Patients attended the general anticoagulation clinic and were advised about the dose of warfarin on the basis of their INR results by hospital staff who did not see the patients and who were unaware of their participation in the study. The frequency of blood tests and dose adjustment was at the discretion of the anticoagulation clinic, but the duration between blood tests and their results were recorded. The number of days when INR was in the target range was calculated by adding the number of days after the measurement of ratios between 2.0 and 3.0 and a subsequent value out of this range. Patients who discontinued warfarin treatment for >4 weeks were treated as withdrawals, but their data were included in the analysis.

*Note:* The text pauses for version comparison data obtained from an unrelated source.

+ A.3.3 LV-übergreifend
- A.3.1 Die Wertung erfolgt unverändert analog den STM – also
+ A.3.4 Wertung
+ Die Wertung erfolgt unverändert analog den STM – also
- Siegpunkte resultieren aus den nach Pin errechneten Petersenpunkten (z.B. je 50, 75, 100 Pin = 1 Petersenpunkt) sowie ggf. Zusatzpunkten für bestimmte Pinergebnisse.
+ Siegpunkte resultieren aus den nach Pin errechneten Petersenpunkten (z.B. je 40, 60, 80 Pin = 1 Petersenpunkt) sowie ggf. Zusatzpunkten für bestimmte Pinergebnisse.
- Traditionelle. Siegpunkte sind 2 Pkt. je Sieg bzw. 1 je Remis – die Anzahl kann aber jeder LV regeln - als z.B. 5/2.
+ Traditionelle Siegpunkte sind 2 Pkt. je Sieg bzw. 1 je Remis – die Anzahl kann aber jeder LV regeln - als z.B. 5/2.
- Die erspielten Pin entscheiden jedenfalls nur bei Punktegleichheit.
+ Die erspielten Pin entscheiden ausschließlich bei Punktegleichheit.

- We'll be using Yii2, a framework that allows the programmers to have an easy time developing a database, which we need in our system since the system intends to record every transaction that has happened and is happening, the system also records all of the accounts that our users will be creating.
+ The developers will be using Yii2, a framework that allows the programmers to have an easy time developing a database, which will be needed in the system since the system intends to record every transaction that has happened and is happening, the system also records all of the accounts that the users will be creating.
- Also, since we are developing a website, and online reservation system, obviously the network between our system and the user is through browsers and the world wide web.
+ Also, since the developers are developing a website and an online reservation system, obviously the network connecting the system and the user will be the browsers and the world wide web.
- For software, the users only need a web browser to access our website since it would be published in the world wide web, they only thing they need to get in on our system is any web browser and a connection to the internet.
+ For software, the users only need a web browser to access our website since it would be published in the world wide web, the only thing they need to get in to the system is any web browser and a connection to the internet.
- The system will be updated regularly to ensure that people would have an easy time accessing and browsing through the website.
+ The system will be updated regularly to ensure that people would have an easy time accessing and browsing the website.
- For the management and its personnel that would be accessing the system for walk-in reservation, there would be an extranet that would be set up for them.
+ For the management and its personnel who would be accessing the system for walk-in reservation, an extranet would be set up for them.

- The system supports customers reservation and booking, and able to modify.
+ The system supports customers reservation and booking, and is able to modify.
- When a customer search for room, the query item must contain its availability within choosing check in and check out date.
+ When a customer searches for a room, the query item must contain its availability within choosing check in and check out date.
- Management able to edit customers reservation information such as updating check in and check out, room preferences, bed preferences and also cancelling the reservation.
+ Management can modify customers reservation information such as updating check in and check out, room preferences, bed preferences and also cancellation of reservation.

All patients were followed up for 2 years from the time of stabilization of their INR in the target range. Patients were reviewed every 6 months by a researcher who was unaware of their INR values or their withdrawal from anticoagulation therapy. An assessment was undertaken for neurological symptoms and signs, episodes of bleeding, and illness or changes in medication that might influence anticoagulation control. Hospital records were consulted to document admissions or events that may not have been recalled by the patient. In addition, the patients’ family doctors were contacted for any information that may not have been obtained through these sources. Patients who had defaulted from clinic attendance were contacted on the telephone and visited at home by the research team. This strategy enabled 100% completion of all follow-up assessments.
End Points and Statistical Analyses
Ischemic stroke was used as the primary outcome of interest. The World Health Organization definition was used,16 and a CT scan was undertaken to exclude other pathology. Recurrent strokes were classified for subtype by the TOAST criteria.13 The classification of stroke subtypes was validated by an independent observer not involved in the original assessments. Agreement on stroke subtype was seen in 28 (80%) of the 35 patients (κ=0.74). Recurrent-stroke patients were assessed for outcome at 3 months by their modified Rankin scale score (5 or 6, severe disability or death; 3 or 4, moderate disability; and 0, 1, or 2, none to mild disability). Intracerebral hemorrhages were counted separately.
All deaths were recorded and a cause assigned on the basis of available clinical information. Deaths due to cerebrovascular causes were excluded to prevent double counting. All bleeding events were recorded. Major bleeding was defined as fatal bleeding or bleeding leading to hospitalization, emergency procedures, or urgent transfusion. All other bleeding episodes were classified as minor.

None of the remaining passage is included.